◆ Problem: All records, exactly as written, minus the pictures: copy them out.

◆ Records provided:
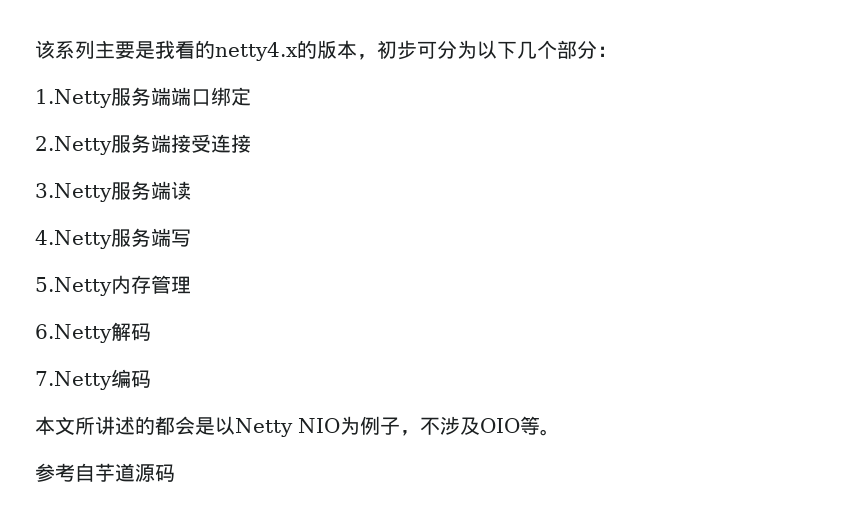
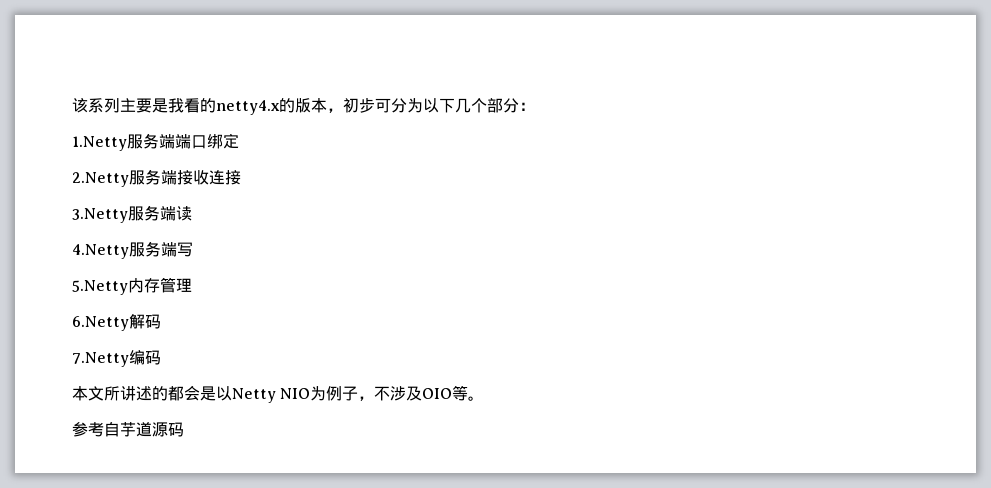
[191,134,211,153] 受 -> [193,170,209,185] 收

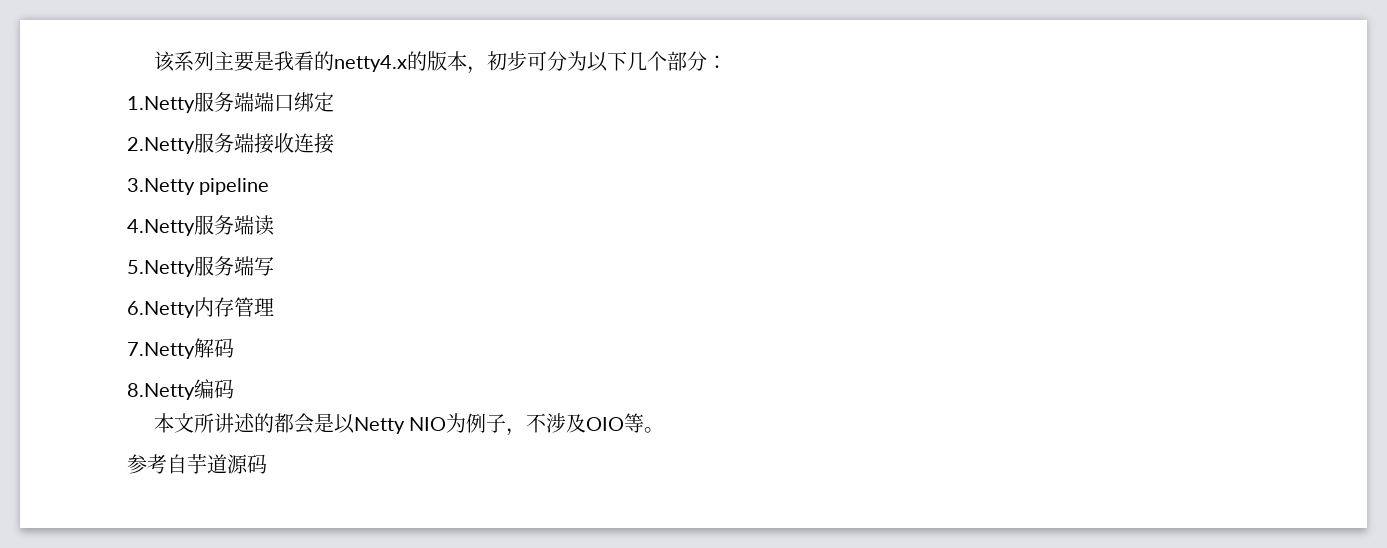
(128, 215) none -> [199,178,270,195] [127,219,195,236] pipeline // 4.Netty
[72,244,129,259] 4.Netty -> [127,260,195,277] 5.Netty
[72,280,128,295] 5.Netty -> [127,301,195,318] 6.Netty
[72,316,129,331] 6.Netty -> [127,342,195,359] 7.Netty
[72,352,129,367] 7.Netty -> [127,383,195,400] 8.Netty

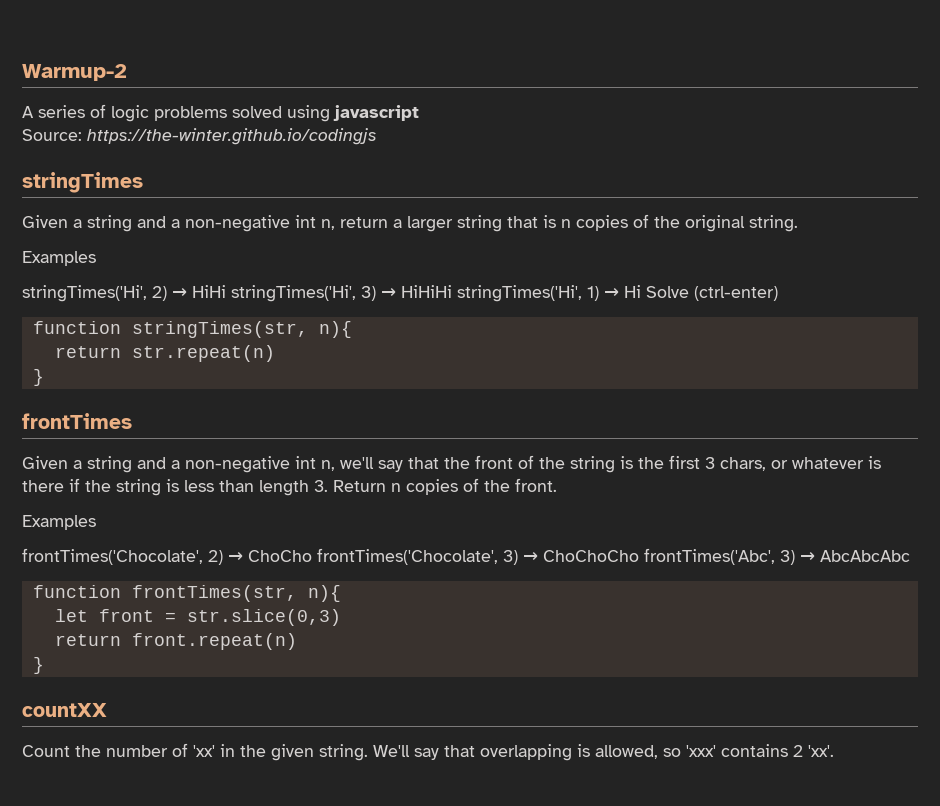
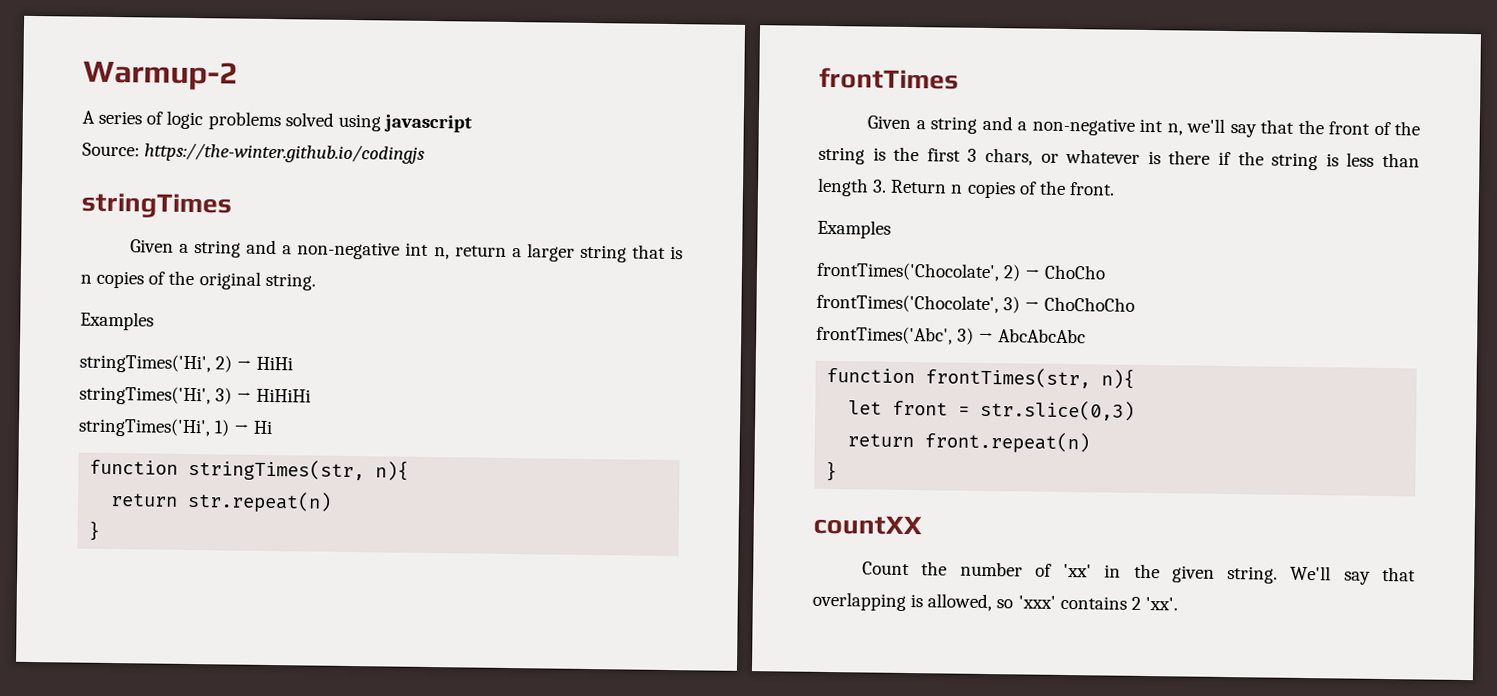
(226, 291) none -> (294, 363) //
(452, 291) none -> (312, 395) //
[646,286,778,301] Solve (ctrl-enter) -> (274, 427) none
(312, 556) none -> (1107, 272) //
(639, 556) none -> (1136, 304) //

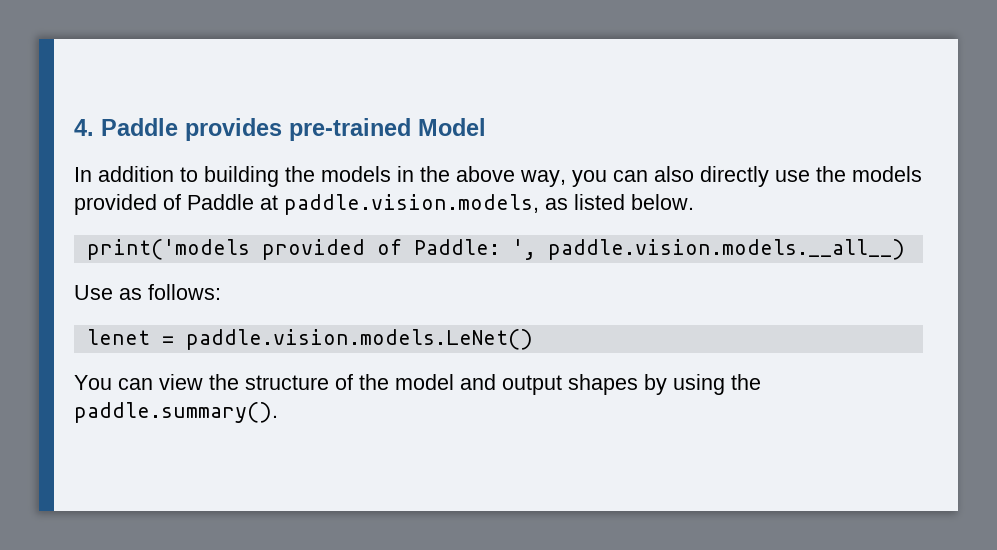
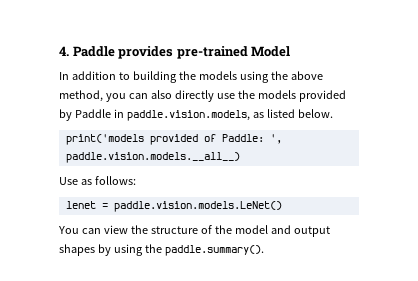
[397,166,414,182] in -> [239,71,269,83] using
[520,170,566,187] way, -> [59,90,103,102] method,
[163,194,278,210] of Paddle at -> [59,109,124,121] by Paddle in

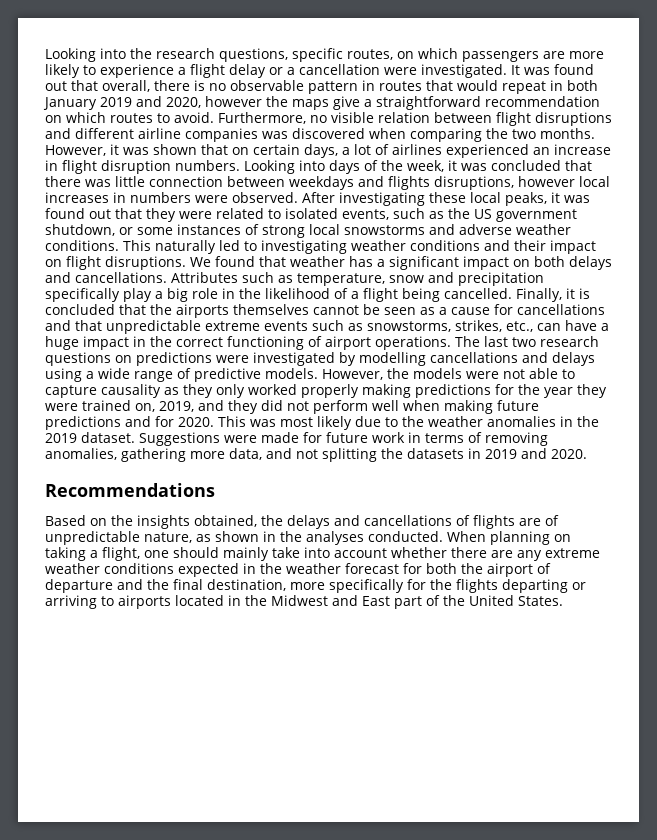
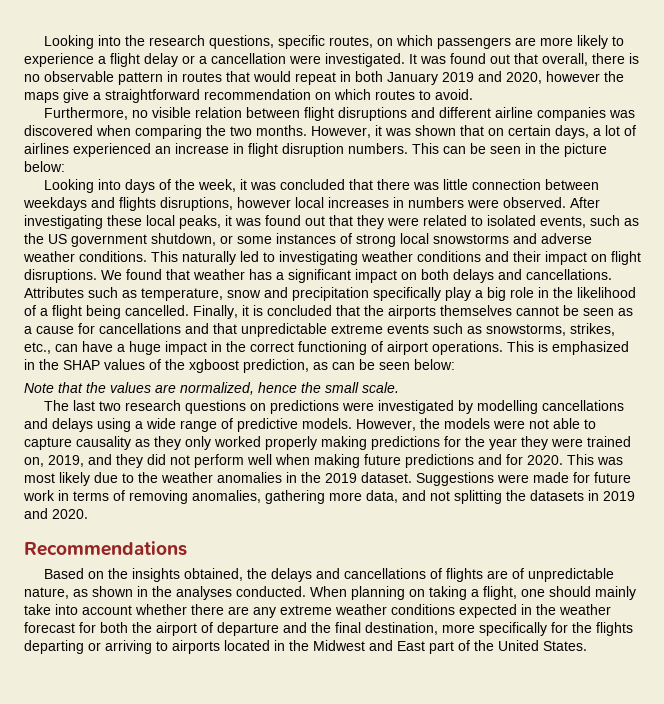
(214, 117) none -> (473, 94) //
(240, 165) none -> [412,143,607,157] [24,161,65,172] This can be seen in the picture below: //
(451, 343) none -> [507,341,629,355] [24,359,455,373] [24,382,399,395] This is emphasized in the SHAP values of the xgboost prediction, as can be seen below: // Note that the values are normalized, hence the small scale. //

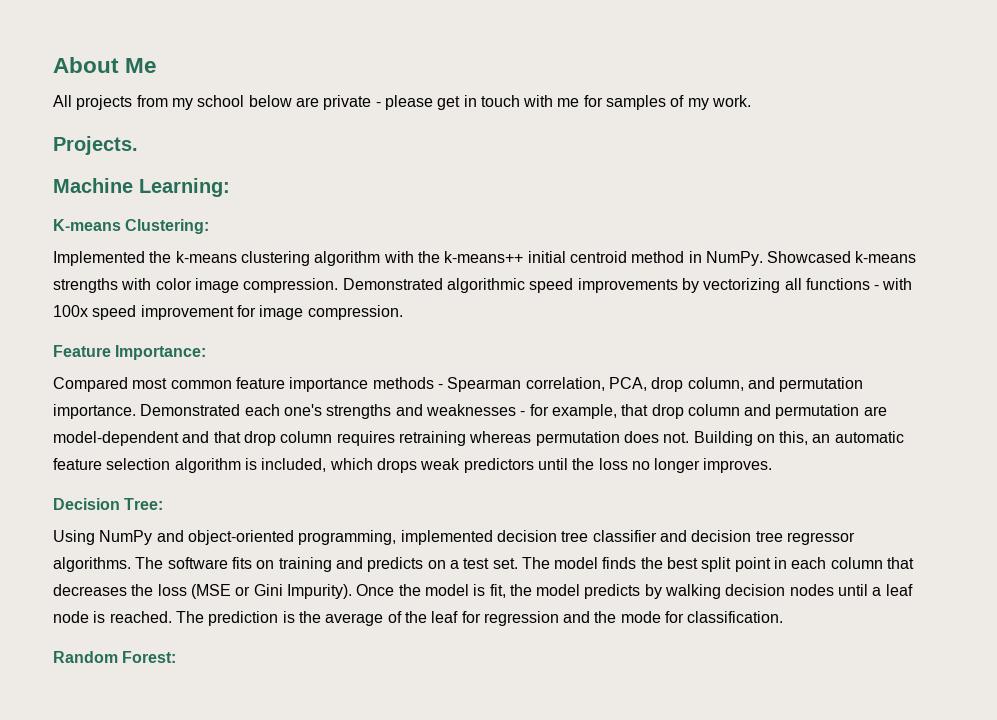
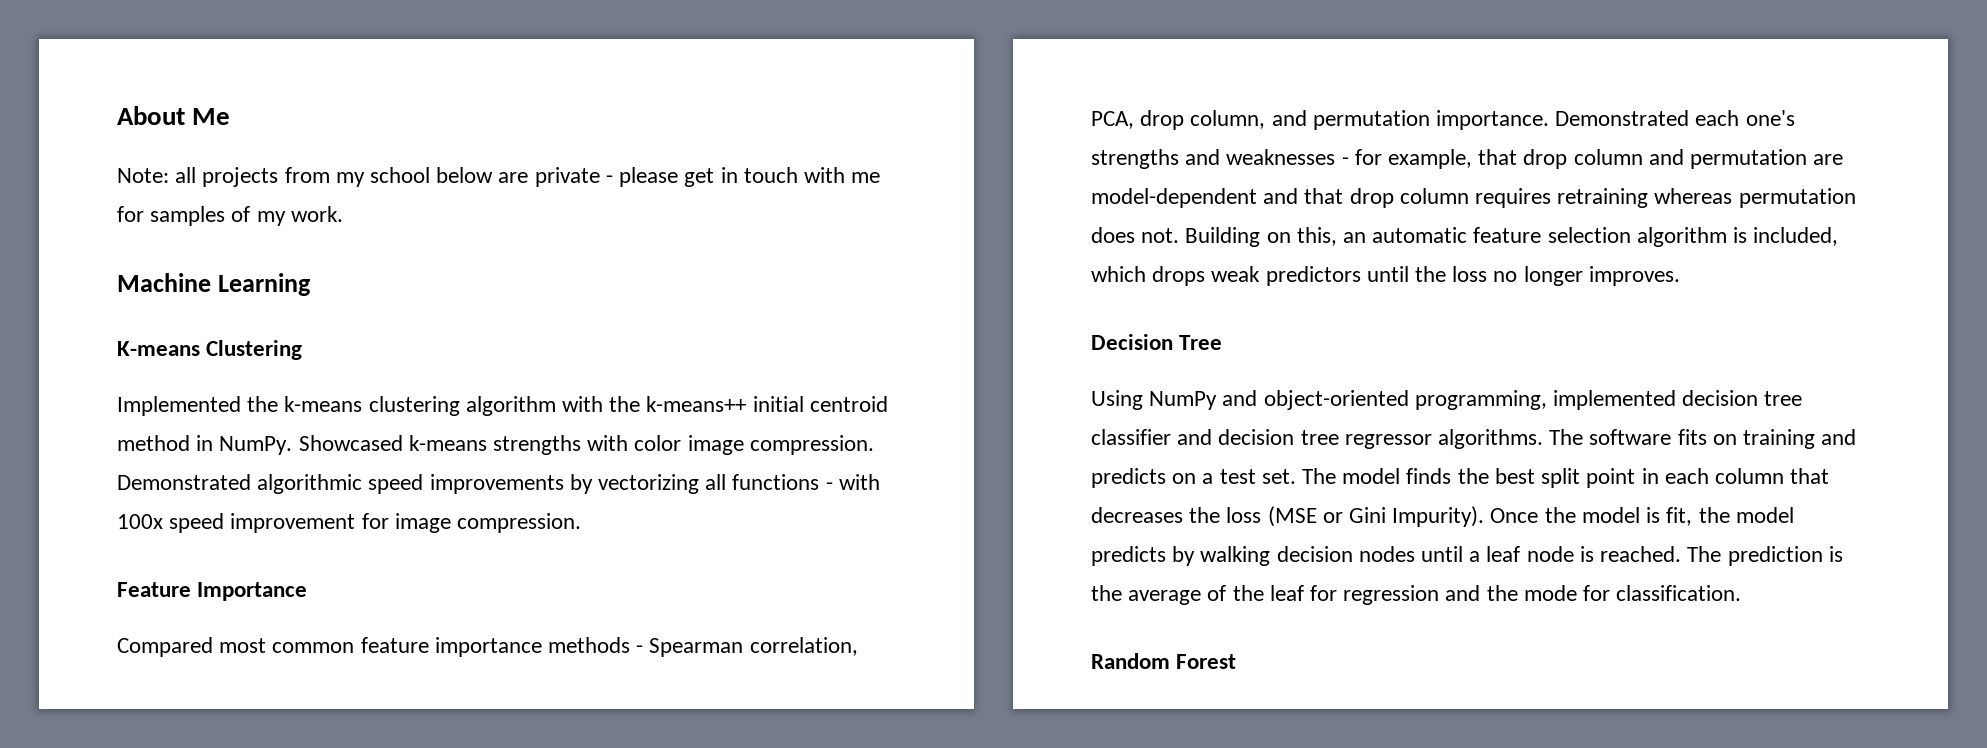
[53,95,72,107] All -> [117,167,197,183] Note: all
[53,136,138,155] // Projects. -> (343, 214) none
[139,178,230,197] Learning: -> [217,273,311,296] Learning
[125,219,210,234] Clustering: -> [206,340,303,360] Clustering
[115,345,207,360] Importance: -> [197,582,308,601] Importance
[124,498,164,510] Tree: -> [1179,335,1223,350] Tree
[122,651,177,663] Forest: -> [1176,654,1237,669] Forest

◆ Result of this exercise:
[191,134,211,153] 受 -> [193,170,209,185] 收

(128, 215) none -> [199,178,270,195] [127,219,195,236] pipeline // 4.Netty
[72,244,129,259] 4.Netty -> [127,260,195,277] 5.Netty
[72,280,128,295] 5.Netty -> [127,301,195,318] 6.Netty
[72,316,129,331] 6.Netty -> [127,342,195,359] 7.Netty
[72,352,129,367] 7.Netty -> [127,383,195,400] 8.Netty

(226, 291) none -> (294, 363) //
(452, 291) none -> (312, 395) //
[646,286,778,301] Solve (ctrl-enter) -> (274, 427) none
(312, 556) none -> (1107, 272) //
(639, 556) none -> (1136, 304) //

[397,166,414,182] in -> [239,71,269,83] using
[520,170,566,187] way, -> [59,90,103,102] method,
[163,194,278,210] of Paddle at -> [59,109,124,121] by Paddle in

(214, 117) none -> (473, 94) //
(240, 165) none -> [412,143,607,157] [24,161,65,172] This can be seen in the picture below: //
(451, 343) none -> [507,341,629,355] [24,359,455,373] [24,382,399,395] This is emphasized in the SHAP values of the xgboost prediction, as can be seen below: // Note that the values are normalized, hence the small scale. //

[53,95,72,107] All -> [117,167,197,183] Note: all
[53,136,138,155] // Projects. -> (343, 214) none
[139,178,230,197] Learning: -> [217,273,311,296] Learning
[125,219,210,234] Clustering: -> [206,340,303,360] Clustering
[115,345,207,360] Importance: -> [197,582,308,601] Importance
[124,498,164,510] Tree: -> [1179,335,1223,350] Tree
[122,651,177,663] Forest: -> [1176,654,1237,669] Forest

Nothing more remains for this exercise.